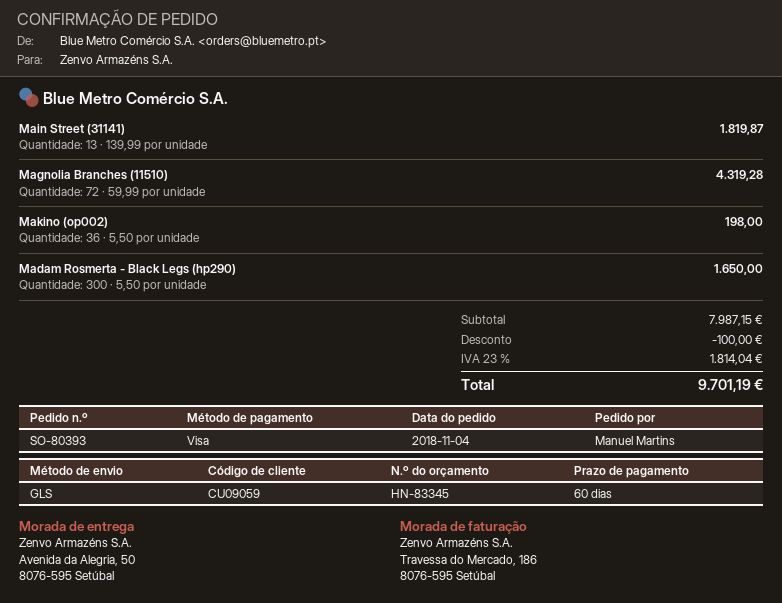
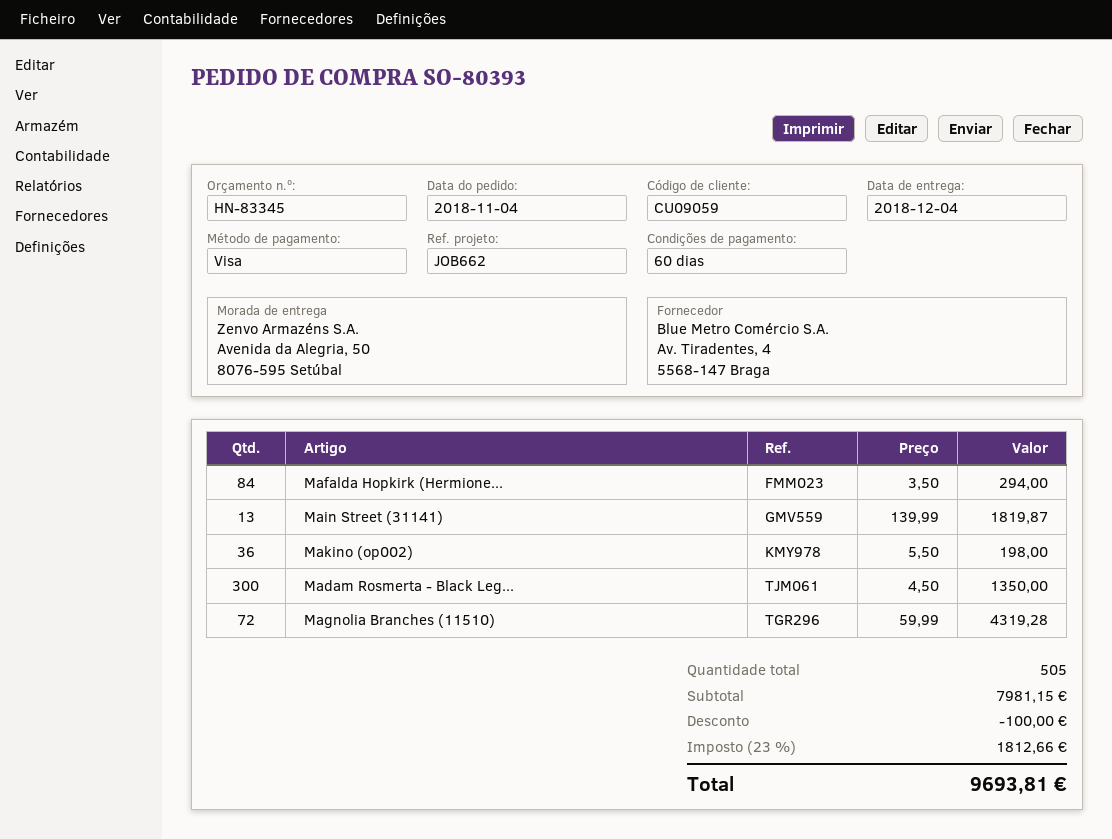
Madam Rosmerta - Black Legs (hp290): 300 x 5.50 = 1650.00 -> 300 x 4.50 = 1350.00
Mafalda Hopkirk (Hermione...: none -> 84 x 3.50 = 294.00
subtotal: 7987.15 -> 7981.15
tax: 23% = 1814.04 -> 23% = 1812.66
total: 9701.19 -> 9693.81

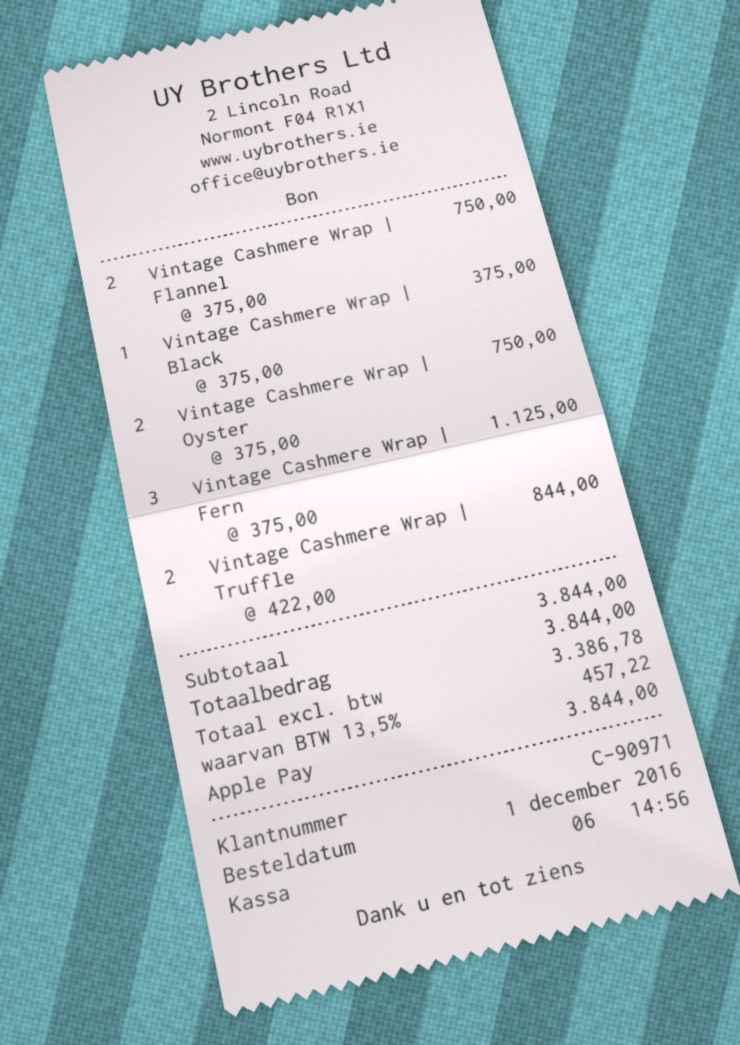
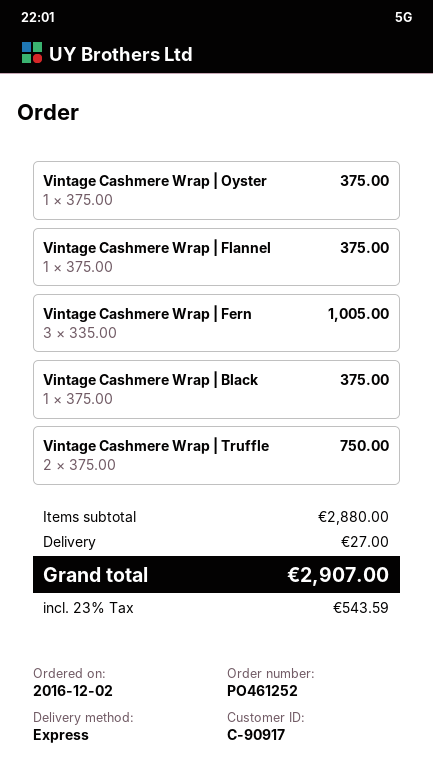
order date: 2016-12-01 -> 2016-12-02
customer number: C-90971 -> C-90917
Vintage Cashmere Wrap | Flannel: 2 x 375.00 = 750.00 -> 1 x 375.00 = 375.00
Vintage Cashmere Wrap | Oyster: 2 x 375.00 = 750.00 -> 1 x 375.00 = 375.00
Vintage Cashmere Wrap | Fern: 3 x 375.00 = 1125.00 -> 3 x 335.00 = 1005.00
Vintage Cashmere Wrap | Truffle: 2 x 422.00 = 844.00 -> 2 x 375.00 = 750.00
subtotal: 3844.00 -> 2880.00
shipping: none -> 27.00
tax: 13.5% = 457.22 -> 23% = 543.59
total: 3844.00 -> 2907.00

## Task brief
Please set down the whole listing exactly, apart from the pictures.

## Solution for this exercise
Madam Rosmerta - Black Legs (hp290): 300 x 5.50 = 1650.00 -> 300 x 4.50 = 1350.00
Mafalda Hopkirk (Hermione...: none -> 84 x 3.50 = 294.00
subtotal: 7987.15 -> 7981.15
tax: 23% = 1814.04 -> 23% = 1812.66
total: 9701.19 -> 9693.81

order date: 2016-12-01 -> 2016-12-02
customer number: C-90971 -> C-90917
Vintage Cashmere Wrap | Flannel: 2 x 375.00 = 750.00 -> 1 x 375.00 = 375.00
Vintage Cashmere Wrap | Oyster: 2 x 375.00 = 750.00 -> 1 x 375.00 = 375.00
Vintage Cashmere Wrap | Fern: 3 x 375.00 = 1125.00 -> 3 x 335.00 = 1005.00
Vintage Cashmere Wrap | Truffle: 2 x 422.00 = 844.00 -> 2 x 375.00 = 750.00
subtotal: 3844.00 -> 2880.00
shipping: none -> 27.00
tax: 13.5% = 457.22 -> 23% = 543.59
total: 3844.00 -> 2907.00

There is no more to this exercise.